#### Before-and-after change data:
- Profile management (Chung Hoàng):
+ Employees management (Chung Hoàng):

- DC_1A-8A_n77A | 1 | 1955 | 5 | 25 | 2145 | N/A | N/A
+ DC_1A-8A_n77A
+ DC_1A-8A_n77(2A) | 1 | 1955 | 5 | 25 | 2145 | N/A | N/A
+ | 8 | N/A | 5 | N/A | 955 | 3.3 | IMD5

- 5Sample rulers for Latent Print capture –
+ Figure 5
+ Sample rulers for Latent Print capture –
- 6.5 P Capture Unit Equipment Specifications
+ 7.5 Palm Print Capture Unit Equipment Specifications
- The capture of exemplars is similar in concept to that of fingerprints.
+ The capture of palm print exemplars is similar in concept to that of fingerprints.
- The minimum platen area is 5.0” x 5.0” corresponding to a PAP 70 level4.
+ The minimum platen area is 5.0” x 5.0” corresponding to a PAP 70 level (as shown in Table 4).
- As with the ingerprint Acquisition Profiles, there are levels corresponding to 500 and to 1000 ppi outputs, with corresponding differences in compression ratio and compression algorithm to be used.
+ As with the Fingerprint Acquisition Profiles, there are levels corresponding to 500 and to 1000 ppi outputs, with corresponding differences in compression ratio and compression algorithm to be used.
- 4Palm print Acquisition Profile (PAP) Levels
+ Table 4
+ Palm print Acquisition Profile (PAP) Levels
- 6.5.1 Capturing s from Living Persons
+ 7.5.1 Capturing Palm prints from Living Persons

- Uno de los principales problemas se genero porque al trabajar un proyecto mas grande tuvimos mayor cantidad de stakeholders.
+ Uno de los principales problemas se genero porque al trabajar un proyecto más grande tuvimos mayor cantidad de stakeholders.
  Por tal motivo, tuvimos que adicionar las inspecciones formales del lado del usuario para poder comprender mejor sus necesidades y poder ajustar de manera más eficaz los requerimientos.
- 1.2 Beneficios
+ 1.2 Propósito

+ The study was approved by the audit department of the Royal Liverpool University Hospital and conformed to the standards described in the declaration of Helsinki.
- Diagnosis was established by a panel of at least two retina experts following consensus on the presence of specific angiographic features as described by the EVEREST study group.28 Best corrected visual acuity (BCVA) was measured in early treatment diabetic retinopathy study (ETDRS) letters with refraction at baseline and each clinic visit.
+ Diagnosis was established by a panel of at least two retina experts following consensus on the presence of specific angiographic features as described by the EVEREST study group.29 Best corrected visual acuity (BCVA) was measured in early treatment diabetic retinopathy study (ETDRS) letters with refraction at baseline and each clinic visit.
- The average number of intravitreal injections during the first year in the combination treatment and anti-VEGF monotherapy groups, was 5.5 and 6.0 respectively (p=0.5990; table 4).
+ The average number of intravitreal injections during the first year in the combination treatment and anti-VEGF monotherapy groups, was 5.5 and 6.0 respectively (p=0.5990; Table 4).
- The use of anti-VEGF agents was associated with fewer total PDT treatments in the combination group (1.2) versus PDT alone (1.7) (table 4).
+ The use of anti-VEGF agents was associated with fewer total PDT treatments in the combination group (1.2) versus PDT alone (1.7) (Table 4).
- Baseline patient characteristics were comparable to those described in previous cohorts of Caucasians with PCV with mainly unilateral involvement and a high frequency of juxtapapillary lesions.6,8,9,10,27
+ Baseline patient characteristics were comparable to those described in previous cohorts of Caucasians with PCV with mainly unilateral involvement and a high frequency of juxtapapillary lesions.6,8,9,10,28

#### TASK DETAILS:
Some lines above may contain the string "principales". State how many of them the records have, and nothing more.

#### SOLUTION:
2